**What is expected:**
Every line below that holds the string "none" should be copied out.
_ _ _ _
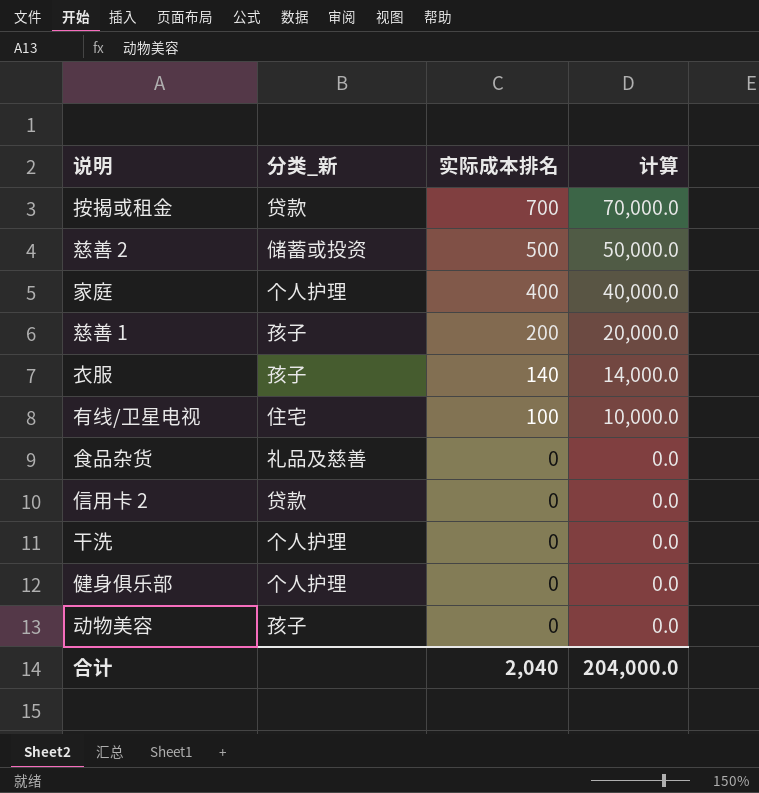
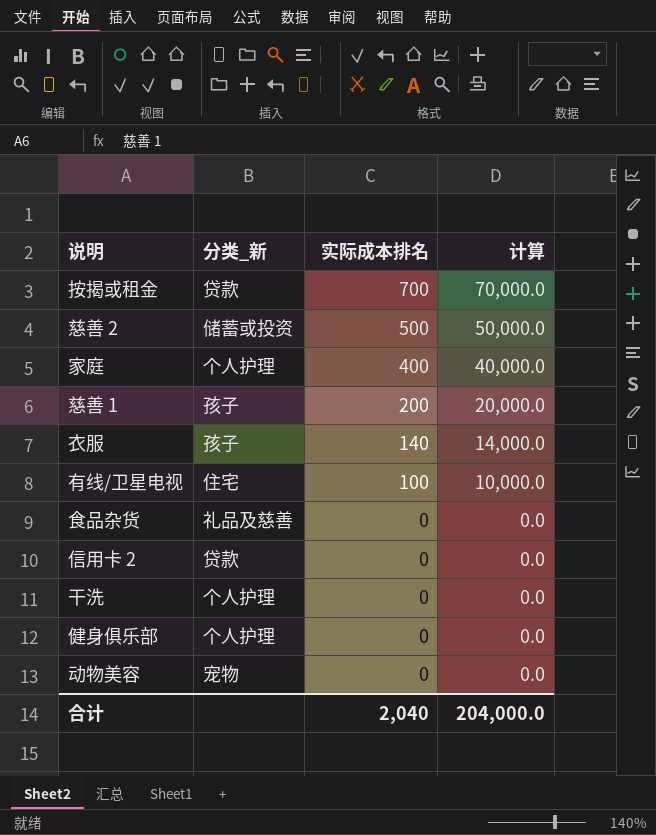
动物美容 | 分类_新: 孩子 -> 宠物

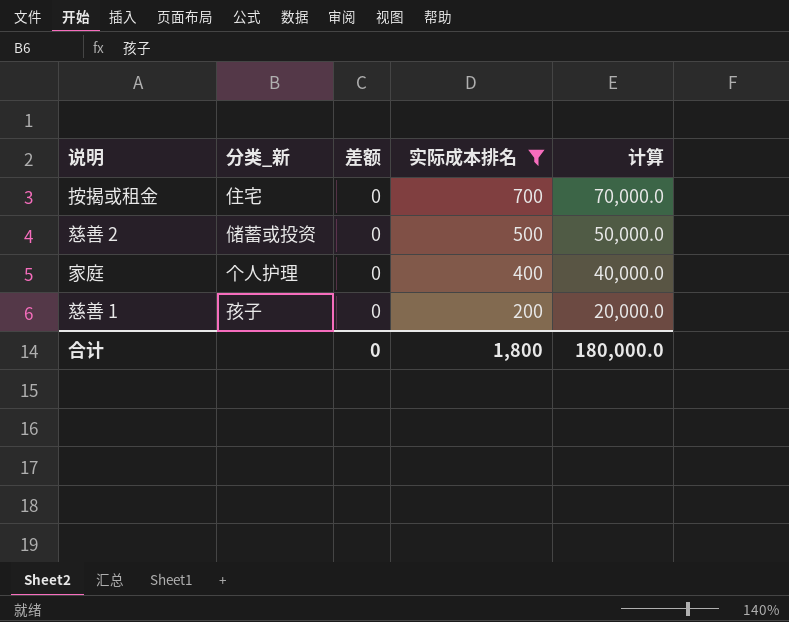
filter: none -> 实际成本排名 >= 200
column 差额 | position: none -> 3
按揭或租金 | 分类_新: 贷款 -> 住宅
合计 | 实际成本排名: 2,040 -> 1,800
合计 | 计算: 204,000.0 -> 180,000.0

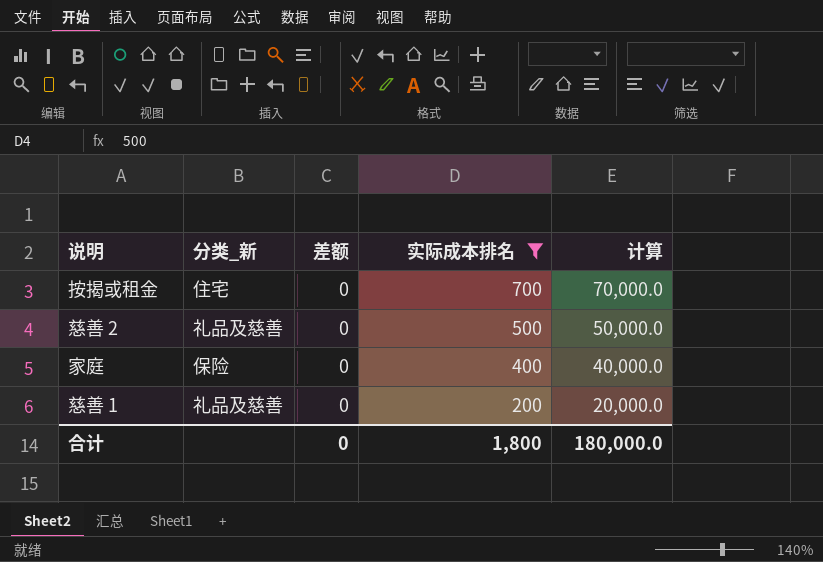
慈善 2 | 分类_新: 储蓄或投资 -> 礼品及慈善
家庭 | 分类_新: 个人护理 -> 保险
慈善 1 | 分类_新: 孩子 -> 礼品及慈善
_ _ _ _
**Output for this task:**
filter: none -> 实际成本排名 >= 200
column 差额 | position: none -> 3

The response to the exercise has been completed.